Why is France, and more particular, the mountains warming faster than the global average?

The global surface temperature takes into account the oceans. Evaporation from the surface and mixing with colder, deeper water helps keep the sea cooler than the land, especially large continental land masses such as Europe. A further cause is the geographic position of Europe. The arctic regions are heating faster than the tropical regions for the simple reason that snow and ice reflect 70% to 87% of all energy reaching the surface. As average temperatures rise there is less snow cover and more energy is absorbed by the land creating a feedback loop. Finally warming is affecting air streams bringing warm air at both low and high altitude to Western Europe.

So far, so bad.

The problems that affect Europe as a whole also affect the Alps in greater measure.
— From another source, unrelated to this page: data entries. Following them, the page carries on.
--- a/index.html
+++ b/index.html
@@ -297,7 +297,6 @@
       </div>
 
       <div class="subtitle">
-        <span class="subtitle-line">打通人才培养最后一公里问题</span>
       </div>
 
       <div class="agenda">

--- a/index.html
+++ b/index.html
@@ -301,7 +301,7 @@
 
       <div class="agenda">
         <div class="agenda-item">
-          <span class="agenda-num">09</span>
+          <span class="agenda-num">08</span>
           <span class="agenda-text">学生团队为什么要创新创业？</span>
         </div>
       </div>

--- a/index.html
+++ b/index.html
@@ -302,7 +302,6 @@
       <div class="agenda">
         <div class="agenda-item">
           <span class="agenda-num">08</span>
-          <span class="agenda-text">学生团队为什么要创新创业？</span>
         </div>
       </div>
As the temperatures warm researchers have observed that plant species are climbing 30 meters per decade, and animals 100 meters. Spring comes 2 to 5 days earlier each decade.
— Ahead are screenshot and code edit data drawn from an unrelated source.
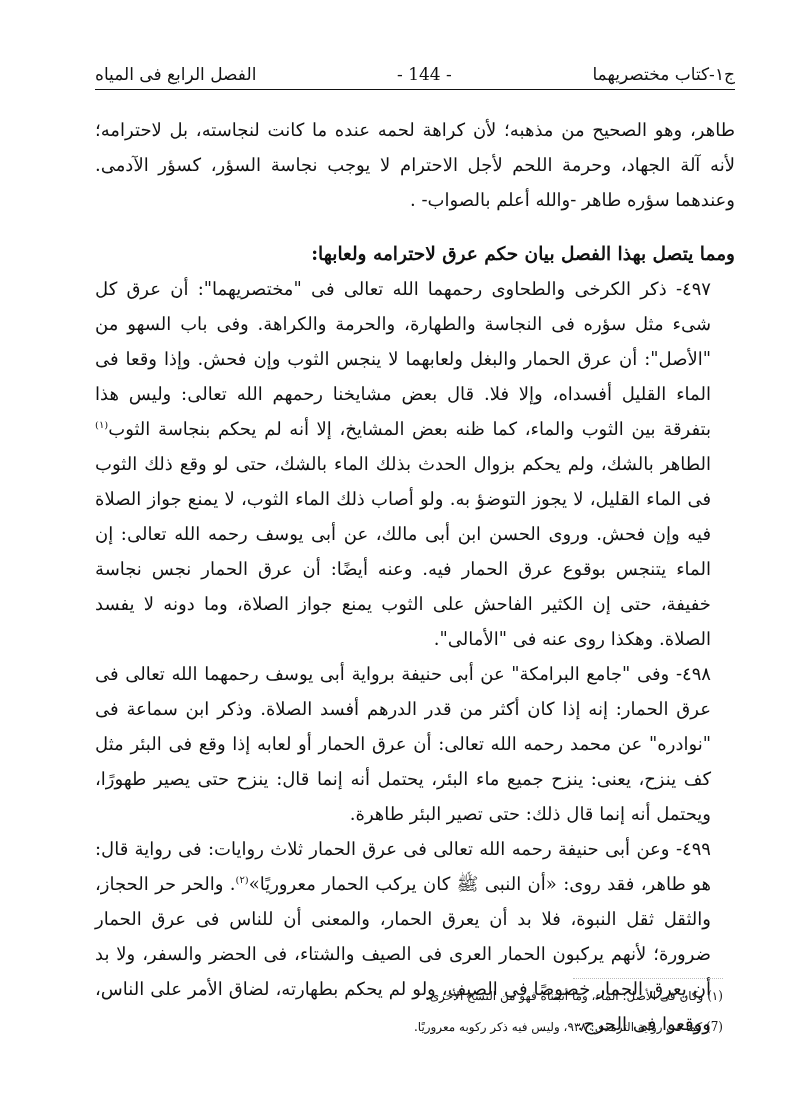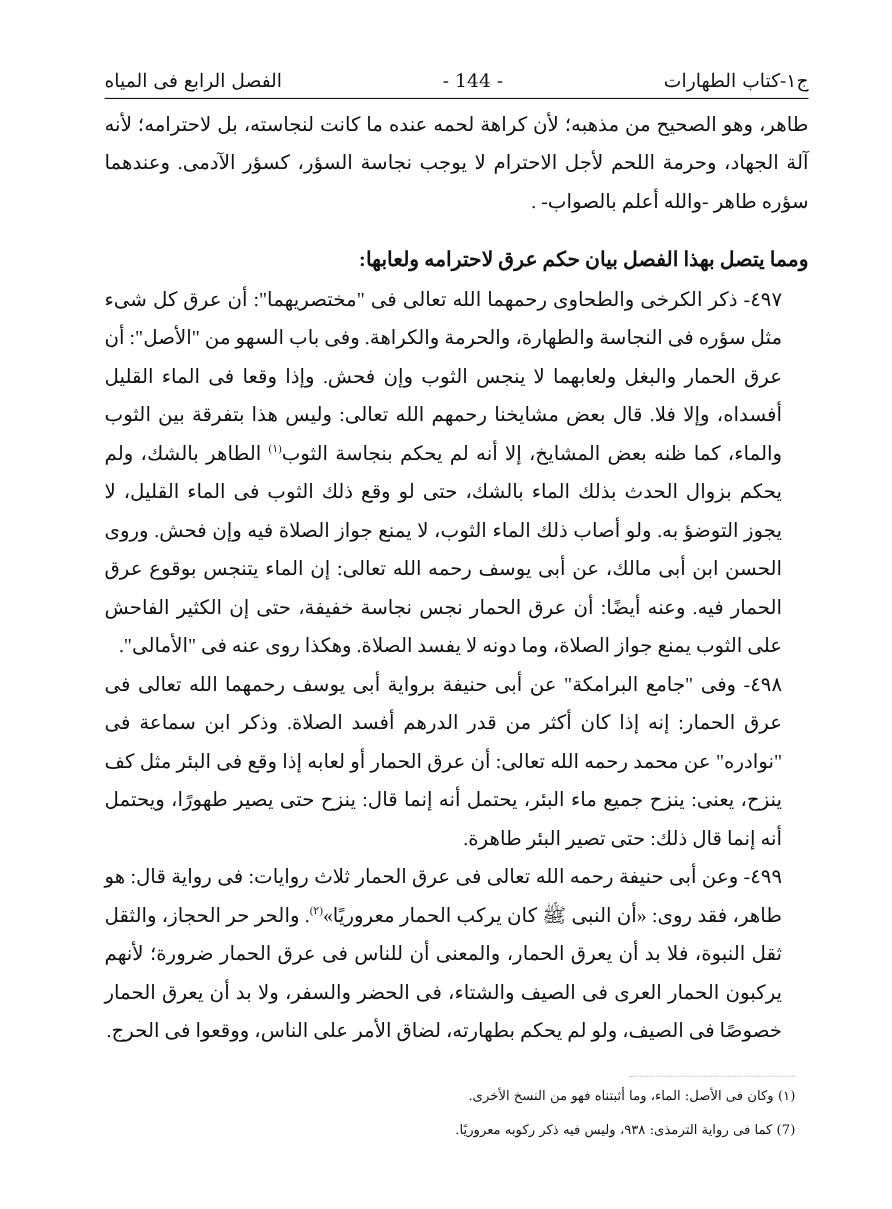--- a/index.html
+++ b/index.html
@@ -45,7 +45,7 @@
 
 <div class="page">
   <div class="header">
-    <span>ج١-كتاب الطهارات</span>
+    <span>ج١-كتاب مختصريهما</span>
     <span>- 144 -</span>
     <span>الفصل الرابع فى المياه</span>
   </div>

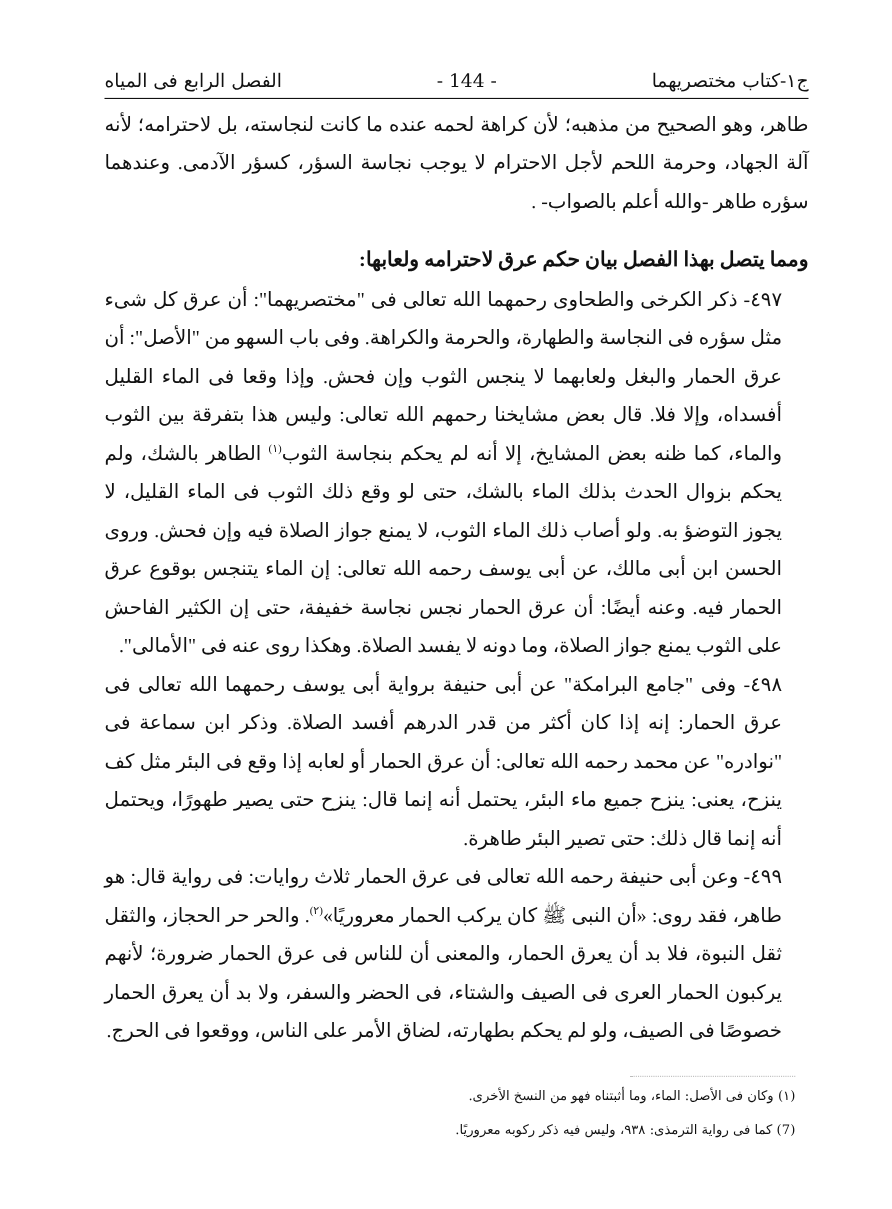--- a/index.html
+++ b/index.html
@@ -19,10 +19,9 @@
   }
   .header span { white-space: nowrap; text-align: right; }
   .body-text {
-    margin-top: 6px;
+    margin-top: 22px;
     font-size: 18px; line-height: 35px; text-align: justify;
     text-align-last: right;
-    font-family: Liberation Serif, serif;
   }
   .body-text p { margin: 0; }
   .section-heading {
As with the Arctic as the alpine snow cover recedes less energy is reflected into space (albedo). There is also a problem with droughts, less rainfall means drier lakes and vegetation and less evaporation which reinforces the warming. Changes in air currents are bringing more Saharan sand to Europe which again lowers the albedo of what snow there is. The mountains are also rocky and this can create a heat island. The Alps have also seen extensive construction over the last century which exacerbates the heat island effect. These individual processes act together to amplify each other perhaps even leading to a tipping point. This may be behind the more rapid heating since 2010.

With more energy in the system the weather can be more chaotic creating what the are known as whiplash weather events. For example this winter saw extensive low altitude snow in early December but then torrential rain to altitudes above 2500 which washed away the snow below 1500-1800 meters while bringing record snow cover above 2000 meters altitude.
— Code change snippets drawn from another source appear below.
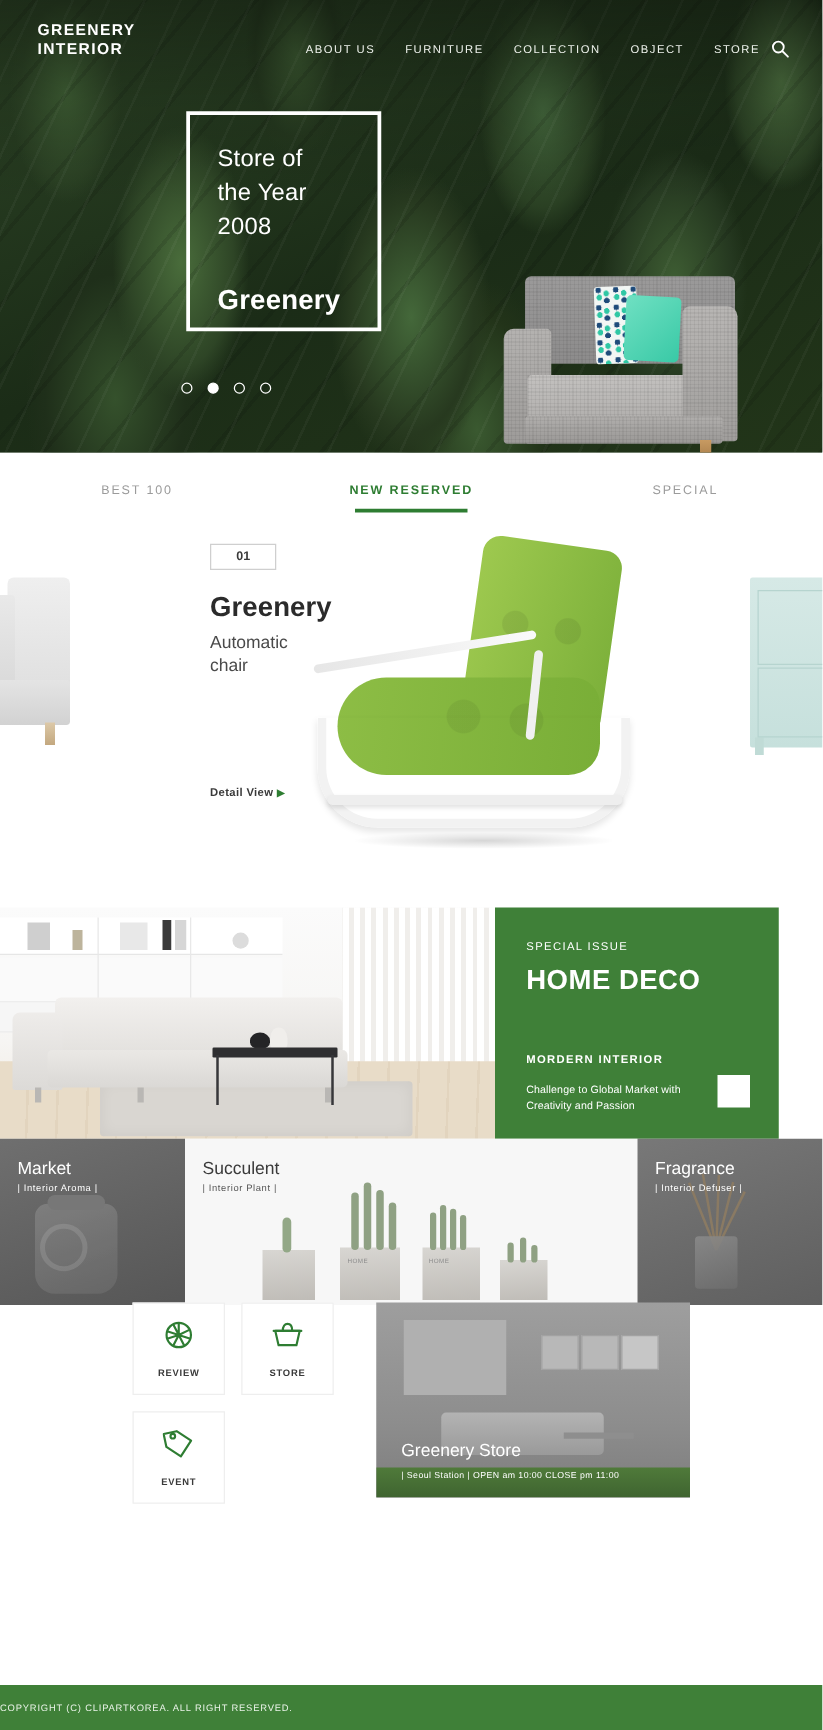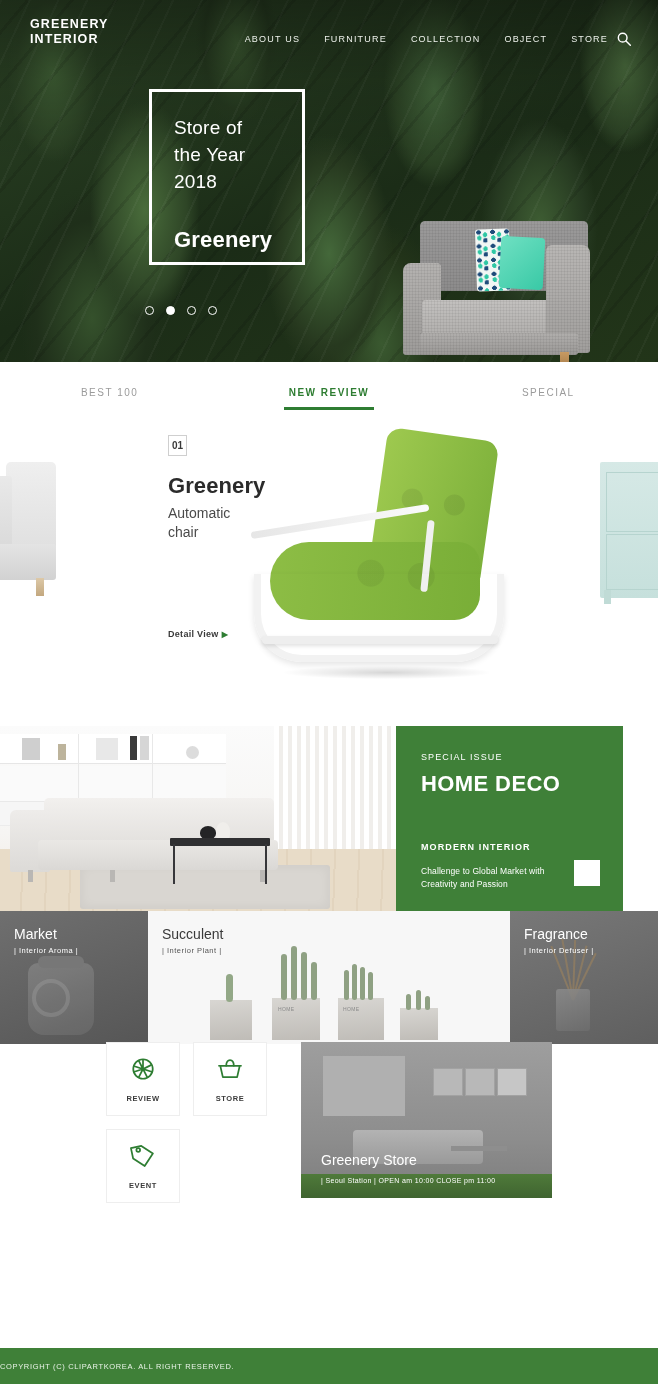--- a/index.html
+++ b/index.html
@@ -296,7 +296,7 @@
     <div class="inner">
       <div class="hero-line">Store of</div>
       <div class="hero-line">the Year</div>
-      <div class="hero-line">2018</div>
+      <div class="hero-line">2008</div>
       <div class="hero-brand">Greenery</div>
     </div>
   </div>

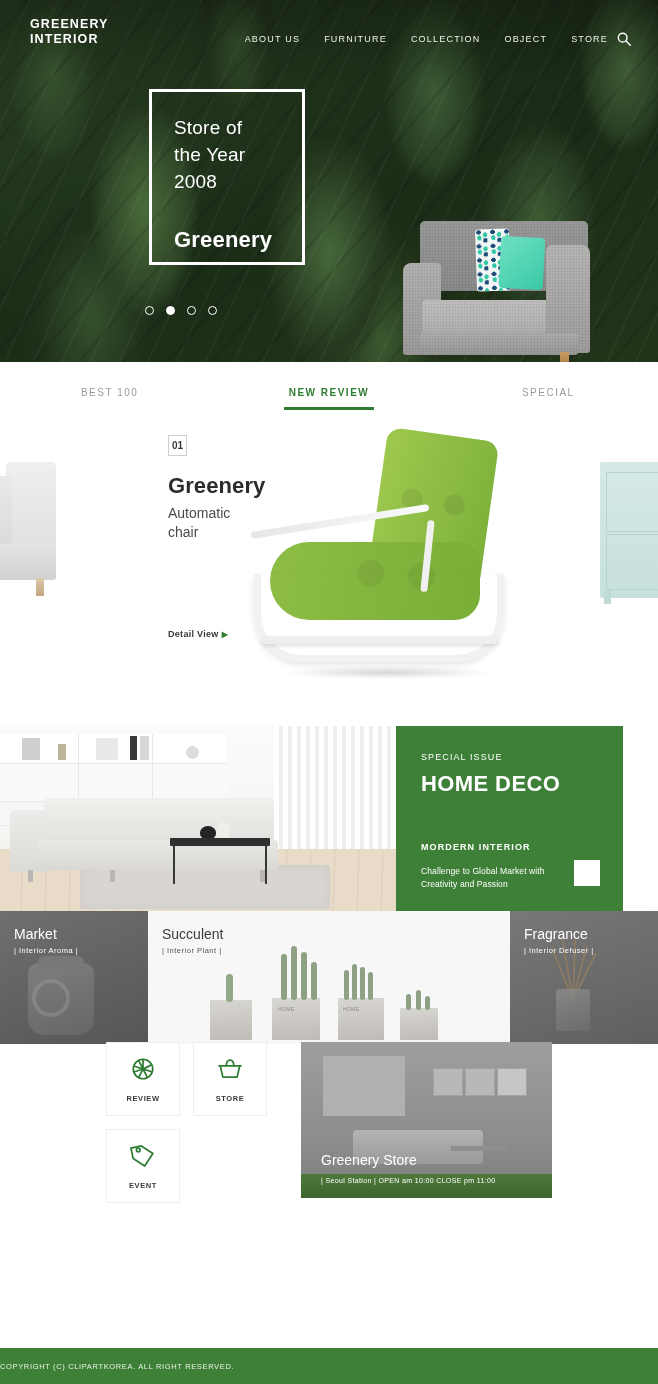--- a/index.html
+++ b/index.html
@@ -311,7 +311,7 @@
 
 <div class="tabs">
   <div class="tab">BEST 100</div>
-  <div class="tab active">NEW REVIEW</div>
+  <div class="tab active">NEW RESERVED</div>
   <div class="tab">SPECIAL</div>
 </div>
 

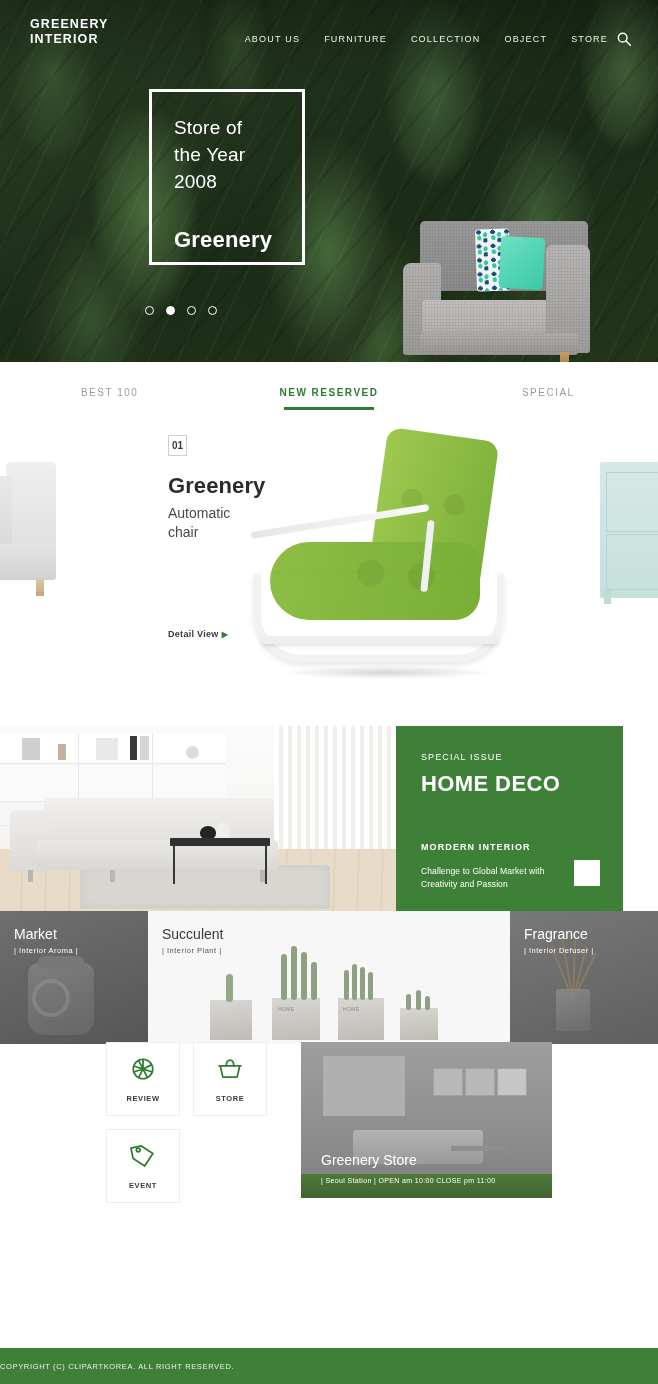--- a/index.html
+++ b/index.html
@@ -107,7 +107,7 @@
   .cab-leg{position:absolute;left:4px;top:128px;width:7px;height:14px;background:#c0dbd6;}
 
   .prod-info { position:absolute; left:168px; top:13px; }
-  .badge { display:inline-block; border:1px solid #cfcfcf; padding:4px 3px;
+  .badge { display:inline-block; border:1px solid #cfcfcf; padding:4px 20px;
            font-size:10px; font-weight:bold; color:#3a3a3a; }
   .prod-title { font-size:22px; font-weight:bold; color:#2b2b2b; margin-top:17px; letter-spacing:.1px; }
   .prod-sub { font-size:14px; color:#4a4a4a; line-height:19px; margin-top:5px; }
Will next winter be as bad?

There is clearly a long term warming trend which, if it continues, will mean the average snowline by 2050 will be 250 meters higher than today, putting all low and many mid mountain ski areas in difficulty.

Overlaid on this trend are short term events such as El Nino in the Pacific. On 5 March the average temperature of the North Atlantic Ocean was 20.1°C as opposed to 19.9°C at the same date last year and 1°C above the 1982-2011 average. In fact the surface temperatures were above average for the whole of 2023. The North Atlantic is influenced by warming of the Arctic region as well as the reduction of pollution caused by shipping. There is less sulfur in the fuel which reflects sunlight.

In the battle between warm tropical air and cold arctic air that typically rages over Southern Europe during the winter for the last couple of seasons the warm tropical air has won more often than not. Temperatures have frequently been 3°C above average. In terms of the snow line that is 500+ meters. So whereas snow would usually lie around 1000-1200 meters for most of the winter that has been 1500 to 1700 meters this season. At some point temperatures should begin to return to mean, perhaps when the cooler la Nina returns later in the year?